Given data:
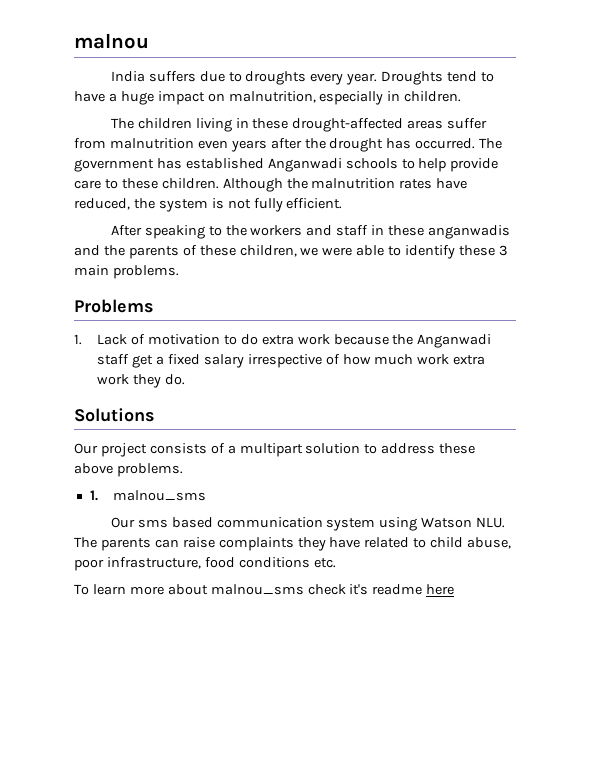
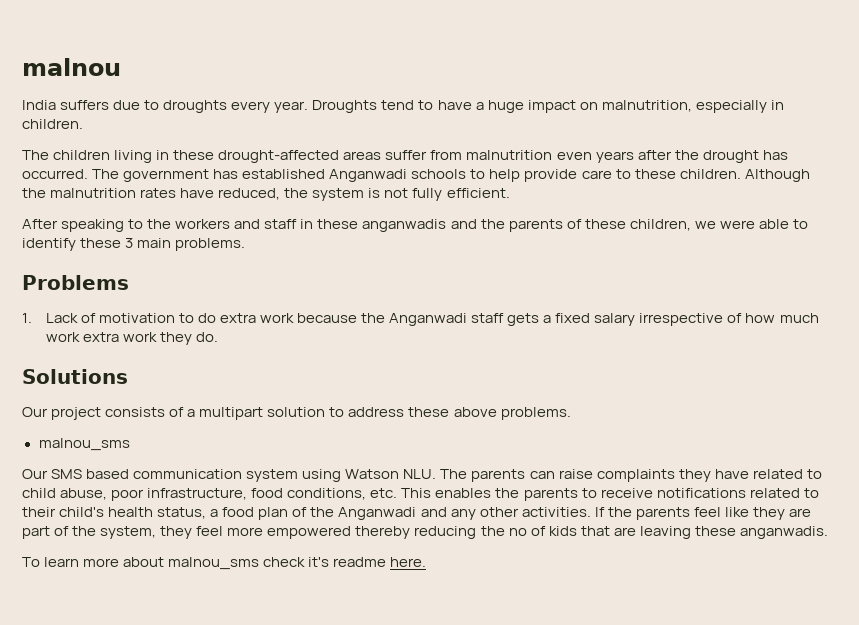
[132,355,154,368] get -> [507,313,540,326] gets
[89,490,98,501] 1. -> (571, 413) none
[137,519,168,528] sms -> [51,469,83,479] SMS
[238,557,310,568] conditions -> [287,488,367,500] conditions,
(336, 563) none -> [401,488,819,501] [22,507,811,520] [22,526,828,539] This enables the parents to receive notifications related to their child's health status, a food plan of the Anganwadi and any other activities. If the parents feel like they are part of the system, they feel more empowered thereby reducing the no of kids that are leaving these anganwadis.
[426,584,455,595] here -> [390,557,427,567] here.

What you have to do: Exact retyping is required: the line with "[89,490,98,501] 1. -> (571, 413) none" through the end of the data, both ends included, and no other line.

Solution for this exercise:
[89,490,98,501] 1. -> (571, 413) none
[137,519,168,528] sms -> [51,469,83,479] SMS
[238,557,310,568] conditions -> [287,488,367,500] conditions,
(336, 563) none -> [401,488,819,501] [22,507,811,520] [22,526,828,539] This enables the parents to receive notifications related to their child's health status, a food plan of the Anganwadi and any other activities. If the parents feel like they are part of the system, they feel more empowered thereby reducing the no of kids that are leaving these anganwadis.
[426,584,455,595] here -> [390,557,427,567] here.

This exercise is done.